# Software to bring OOF images back in focus?



## ksagomonyants (May 24, 2014)

Hello guys! I have some nice pictures but unfortunately they're slightly blurry. Could you please share your experience with software to bring these images back in focus? Thank you.


----------



## neuroanatomist (May 25, 2014)

Hate to say it, but this is your best option:


----------



## ksagomonyants (May 25, 2014)

neuroanatomist said:


> Hate to say it, but this is your best option:



Well, these are the pictures from my PhD defense, which my gf was taking. So, I was hoping there's a way to de-blur some of them


----------



## neuroanatomist (May 25, 2014)

Try Photoshop's Smart Sharpen filter, set it to Lens Blur (IIRC, the default is Gaussian). 

Congrats on your defense!


----------



## privatebydesign (May 25, 2014)

Post a 100% crop of a problem image and I'll tell you what can be done with regular software.

PS has some very good movement deblur algorithms.


----------



## ksagomonyants (May 25, 2014)

privatebydesign said:


> Post a 100% crop of a problem image and I'll tell you what can be done with regular software.
> 
> PS has some very good movement deblur algorithms.



Thanks, Neuro and privatebydesign!

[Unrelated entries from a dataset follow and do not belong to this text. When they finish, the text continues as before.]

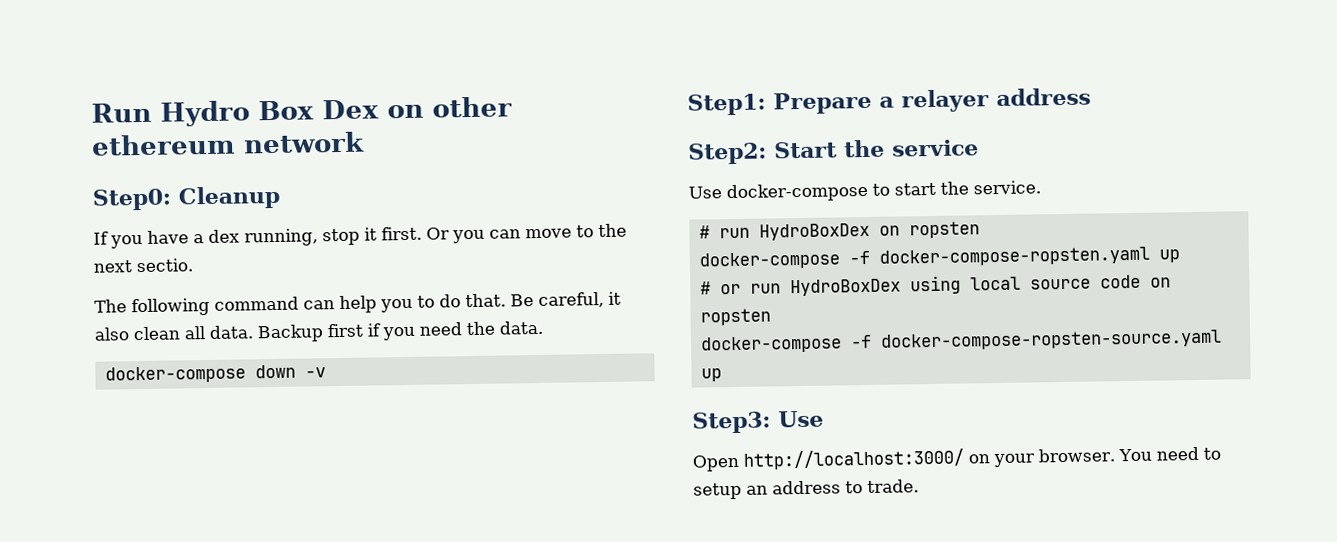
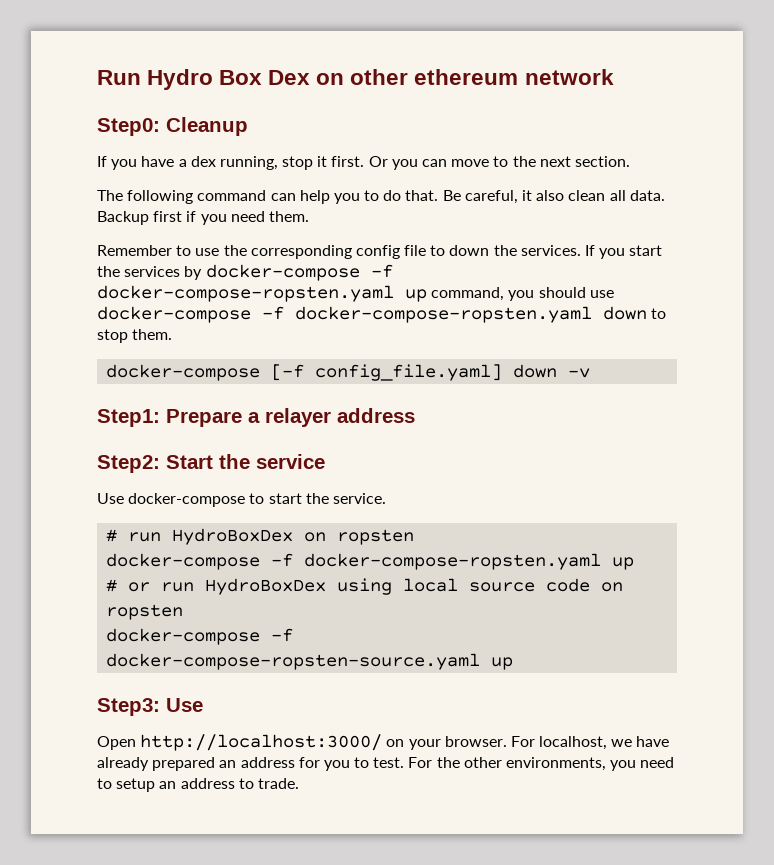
- Or you can move to the next sectio.
+ Or you can move to the next section.
- Backup first if you need the data.
- docker-compose down -v
+ Backup first if you need them.
+ Remember to use the corresponding config file to down the services. If you start the services by docker-compose -f docker-compose-ropsten.yaml up command, you should use docker-compose -f docker-compose-ropsten.yaml down to stop them.
+ docker-compose [-f config_file.yaml] down -v
- You need to setup an address to trade.
+ For localhost, we have already prepared an address for you to test. For the other environments, you need to setup an address to trade.

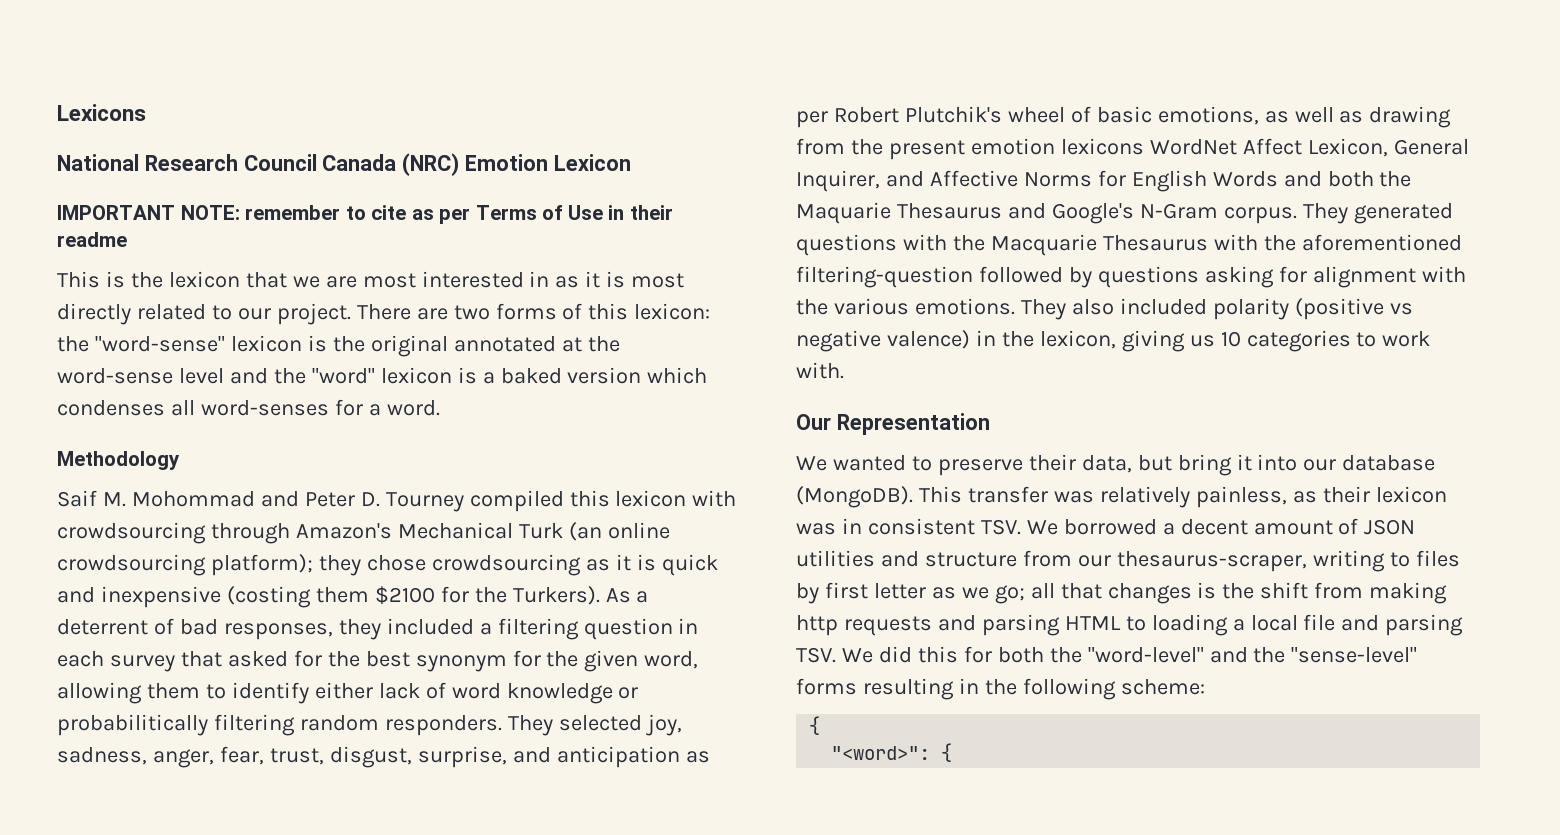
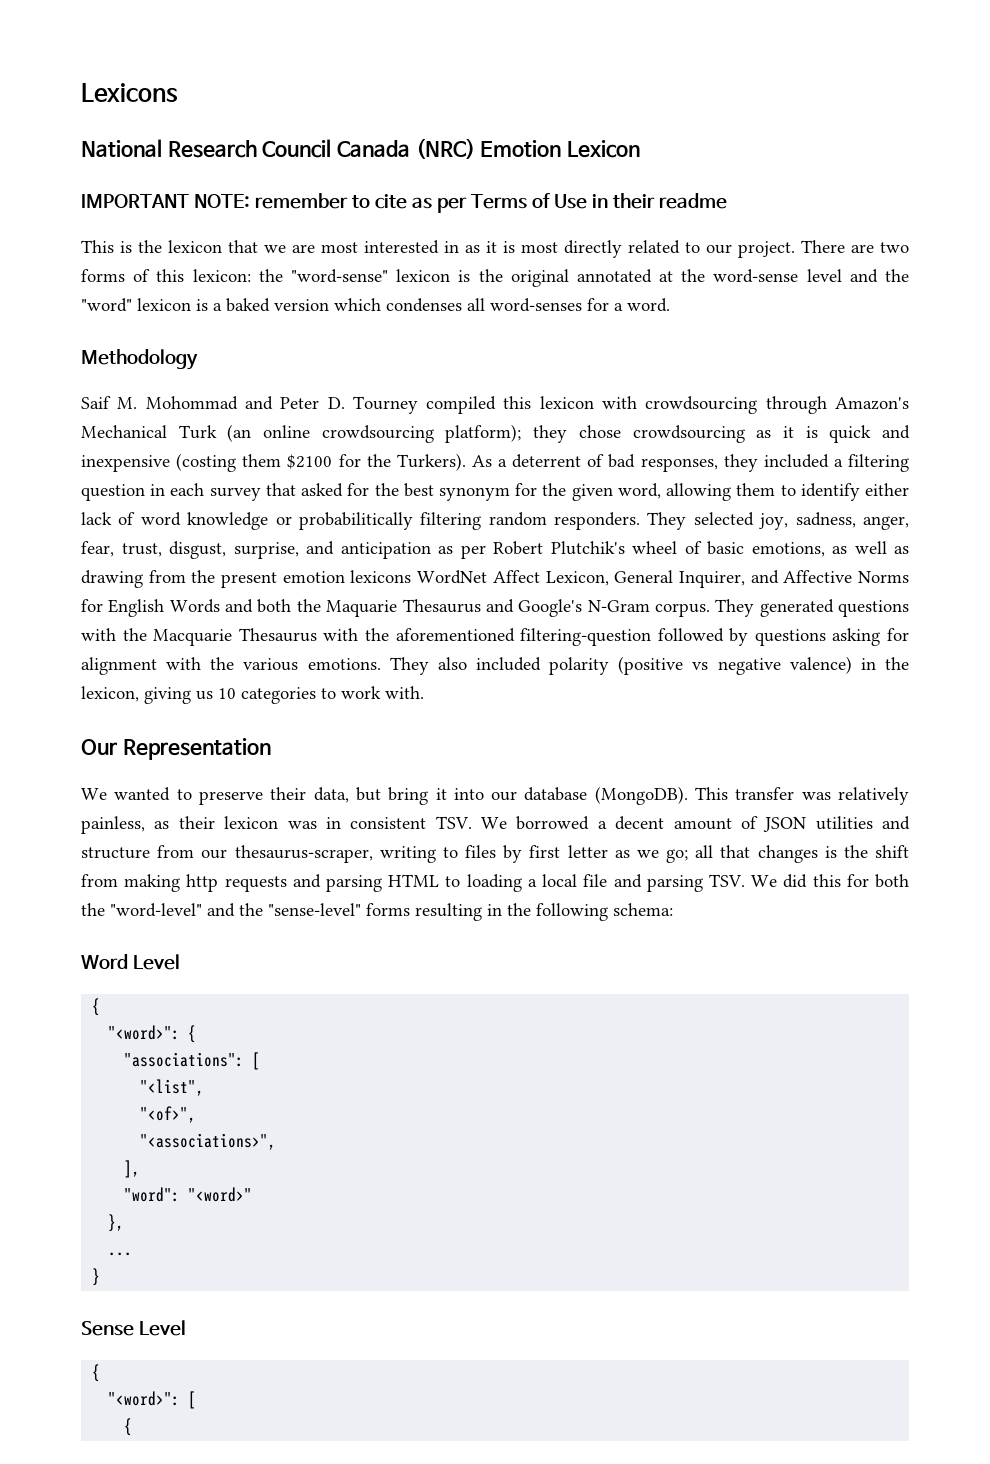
- all that changes is the shift from making http requests and parsing HTML to loading a local file and parsing TSV. We did this for both the "word-level" and the "sense-level" forms resulting in the following scheme:
+ all that changes is the shift from making http requests and parsing HTML to loading a local file and parsing TSV. We did this for both the "word-level" and the "sense-level" forms resulting in the following schema:
+ Word Level
+ "associations": [
+ "<list",
+ "<of>",
+ "<associations>",
+ ],
+ "word": "<word>"
+ },
+ ...
+ }
+ Sense Level
+ {
+ "<word>": [
+ {

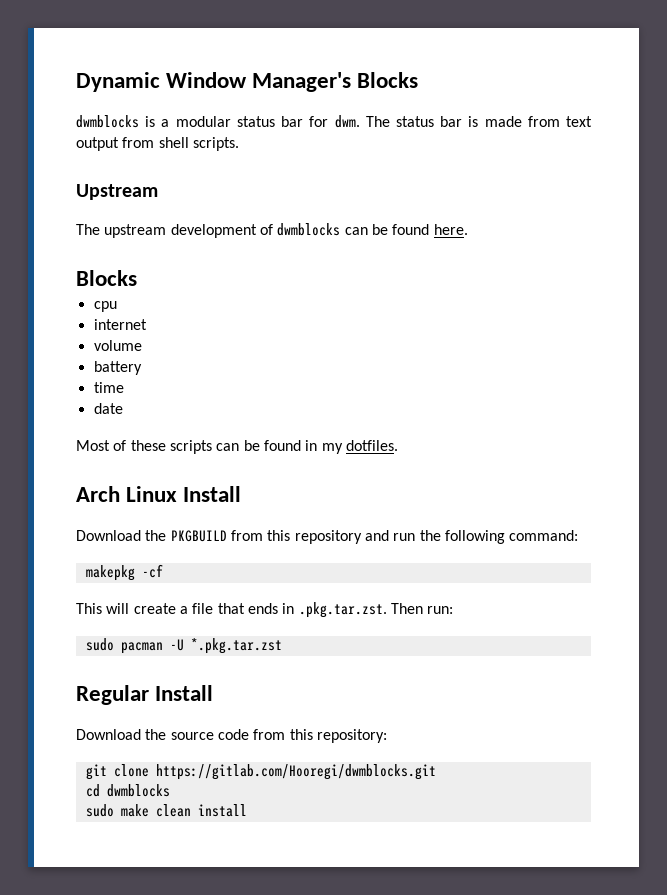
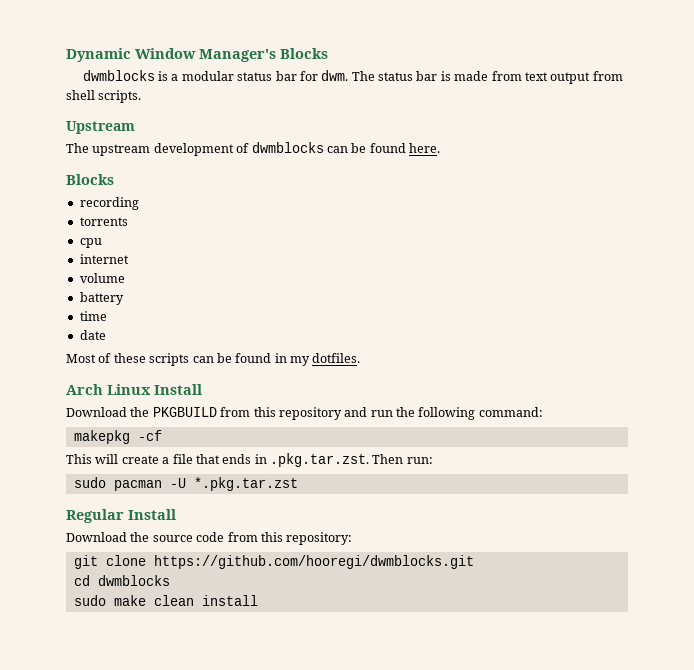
+ recording
+ torrents
- git clone https://gitlab.com/Hooregi/dwmblocks.git
+ git clone https://github.com/hooregi/dwmblocks.git

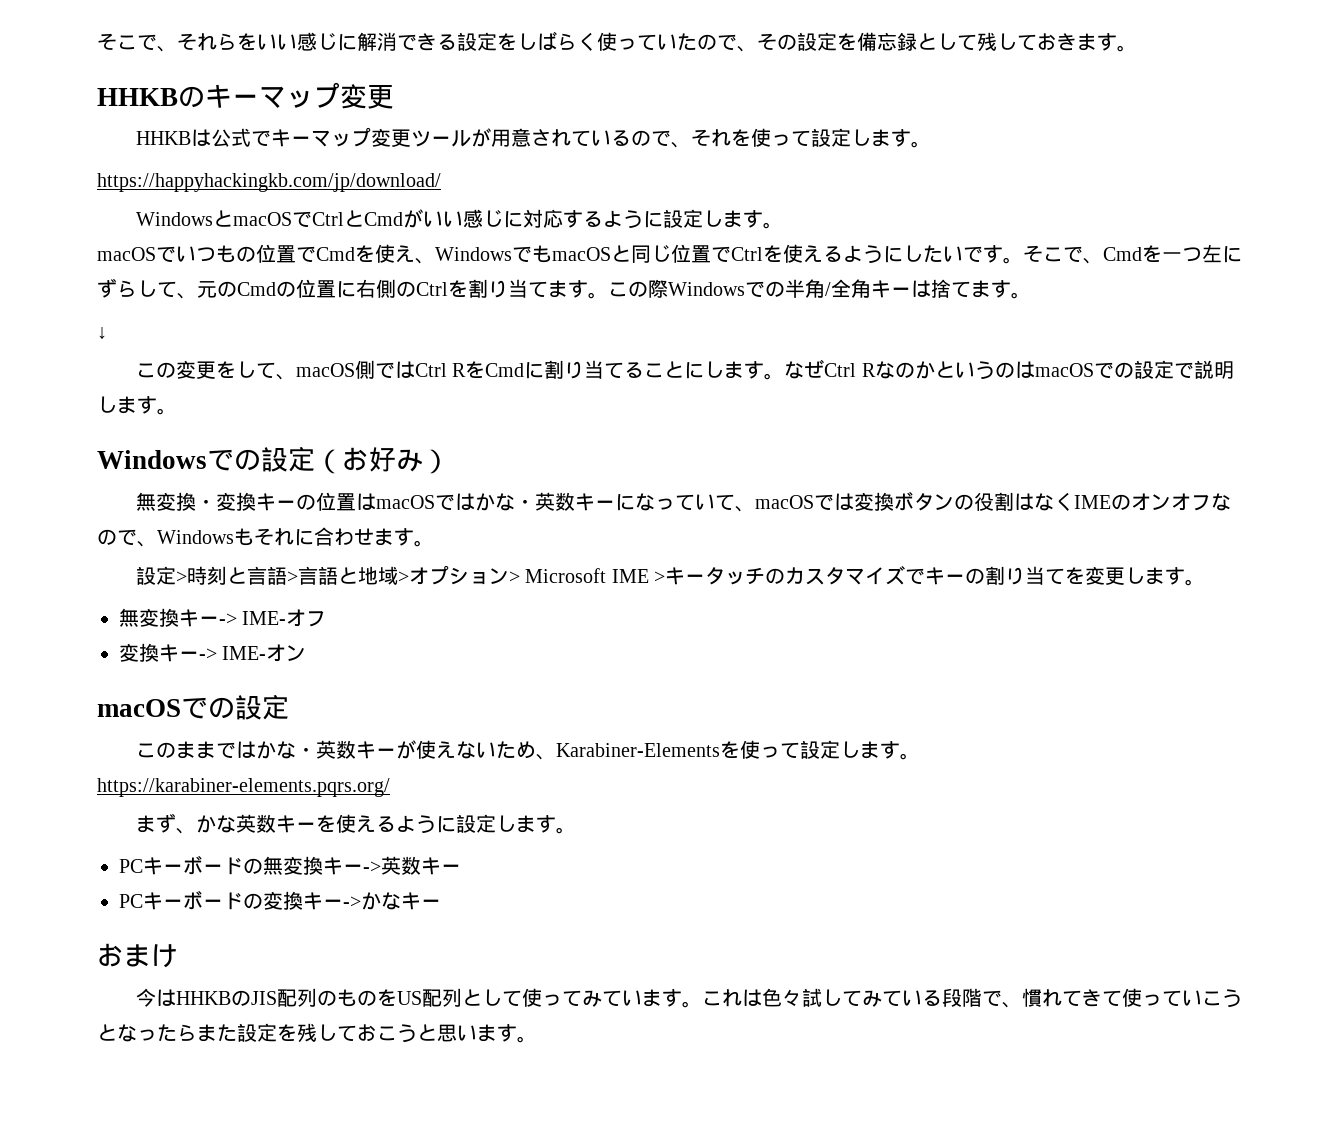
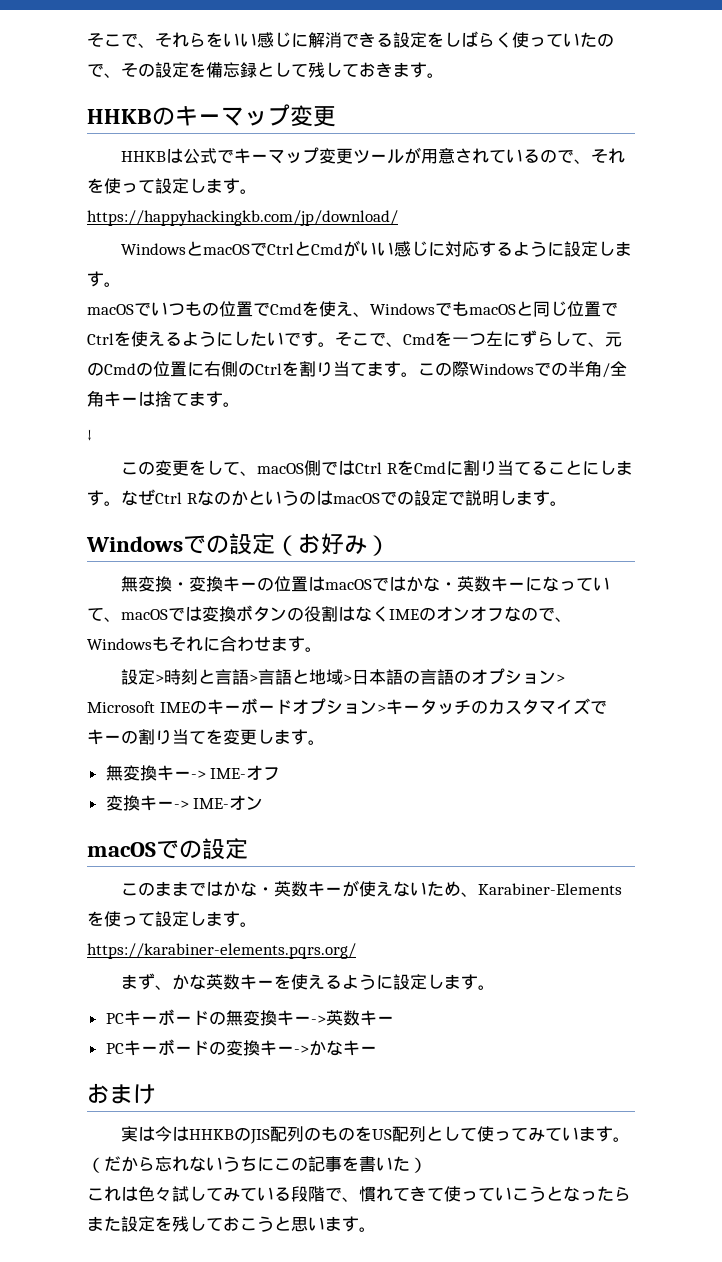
- 設定>時刻と言語>言語と地域>オプション> Microsoft IME >キータッチのカスタマイズでキーの割り当てを変更します。
+ 設定>時刻と言語>言語と地域>日本語の言語のオプション> Microsoft IMEのキーボードオプション>キータッチのカスタマイズでキーの割り当てを変更します。
- 今はHHKBのJIS配列のものをUS配列として使ってみています。これは色々試してみている段階で、慣れてきて使っていこうとなったらまた設定を残しておこうと思います。
+ 実は今はHHKBのJIS配列のものをUS配列として使ってみています。（だから忘れないうちにこの記事を書いた）
+ これは色々試してみている段階で、慣れてきて使っていこうとなったらまた設定を残しておこうと思います。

I attached a couple of 100% crops.


----------



## privatebydesign (May 26, 2014)

Hey there,

Well you have several issues. I think the camera and your gf did reasonably well, but clearly she didn't fully understand what she was supposed to be doing.

The sign on the front of the lectern is fine, unfortunately you are further back, in darker light, out of critical aperture dof and seem to be moving such that the SS was not high enough to stop your motion. You also have some pretty bad noise and jpeg artifacting, so much that sharpening is difficult.

Having said all that I did have some luck with PS Smart Sharpen with the Motion Blur option chosen with an angle of around 11º using a mask on you so the sharpening only adjusted for your movement as the lectern and screen seem shake free.

If you want to upload a RAW file or two to Dropbox and PM me the address I'll see what can be done after removing the noise first. If not then remove as much noise as possible, then open as a smart object, make a layer mask of just you in white, then do Smart Sharpen with Motion Blur selected, play around with the pixels (they are looking for how many pixels you moved), and the angle setting, that is the direction of the movement.


----------



## ksagomonyants (May 26, 2014)

privatebydesign said:


> Hey there,
> 
> Well you have several issues. I think the camera and your gf did reasonably well, but clearly she didn't fully understand what she was supposed to be doing.
> 
> ...





Sent you PM, privatebydesign. Thank you very much, it's very nice of you!


----------



## AlanF (May 27, 2014)

Fortunately, our PhD defences (with a "c") are done in private. You could get your gf to take some new photos and Photoshop them into the blurred images.


----------